╭─ Data for this exercise

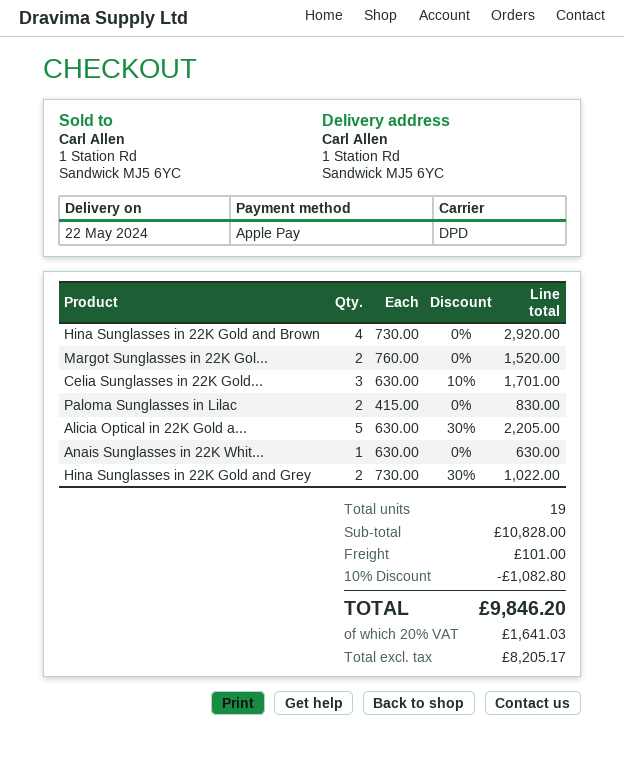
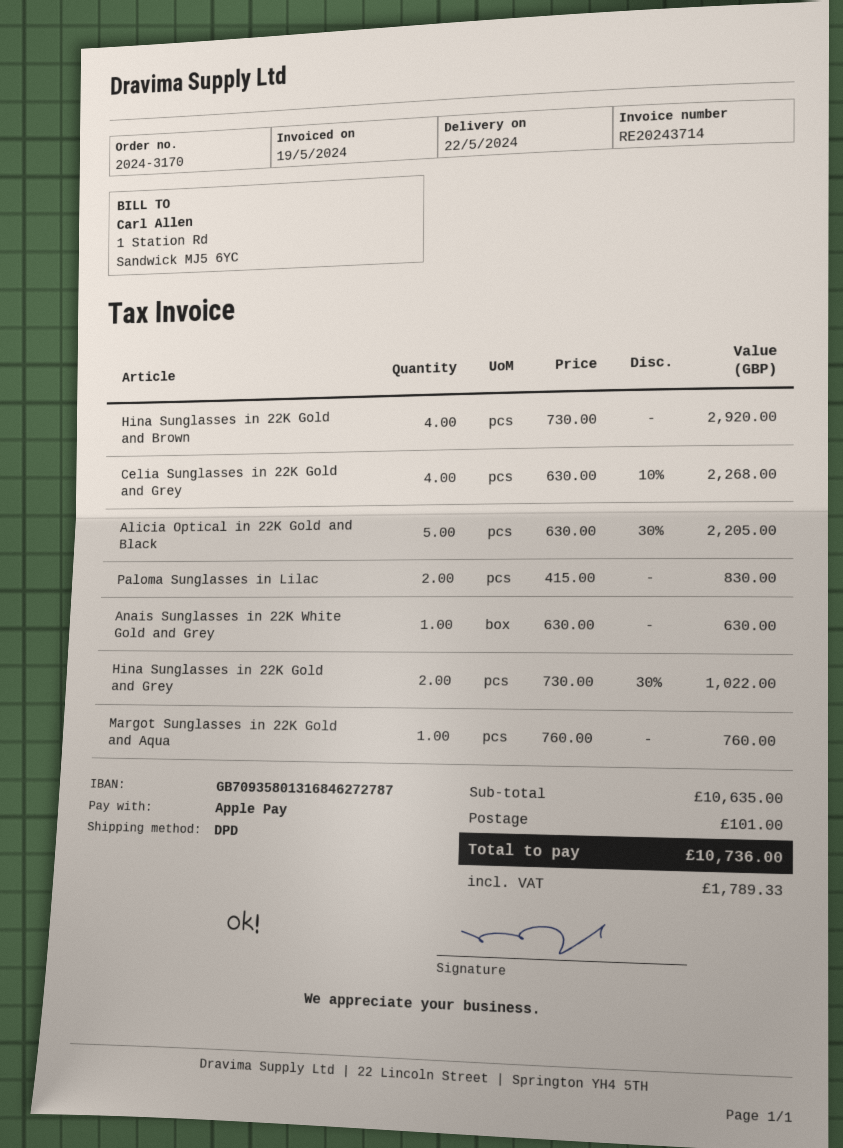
Margot Sunglasses in 22K Gol...: 2 x 760.00 = 1520.00 -> 1 x 760.00 = 760.00
Celia Sunglasses in 22K Gold...: 3 x 630.00 - 10% = 1701.00 -> 4 x 630.00 - 10% = 2268.00
subtotal: 10828.00 -> 10635.00
discount: 10% = 1082.80 -> none
tax: 1641.03 -> 1789.33
total: 9846.20 -> 10736.00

╰─

-- Your instructions --
Only exact copies of the lines from the one containing "subtotal: 10828.00 -> 10635.00" to the end of the records belong in the answer.

-- Written solution --
subtotal: 10828.00 -> 10635.00
discount: 10% = 1082.80 -> none
tax: 1641.03 -> 1789.33
total: 9846.20 -> 10736.00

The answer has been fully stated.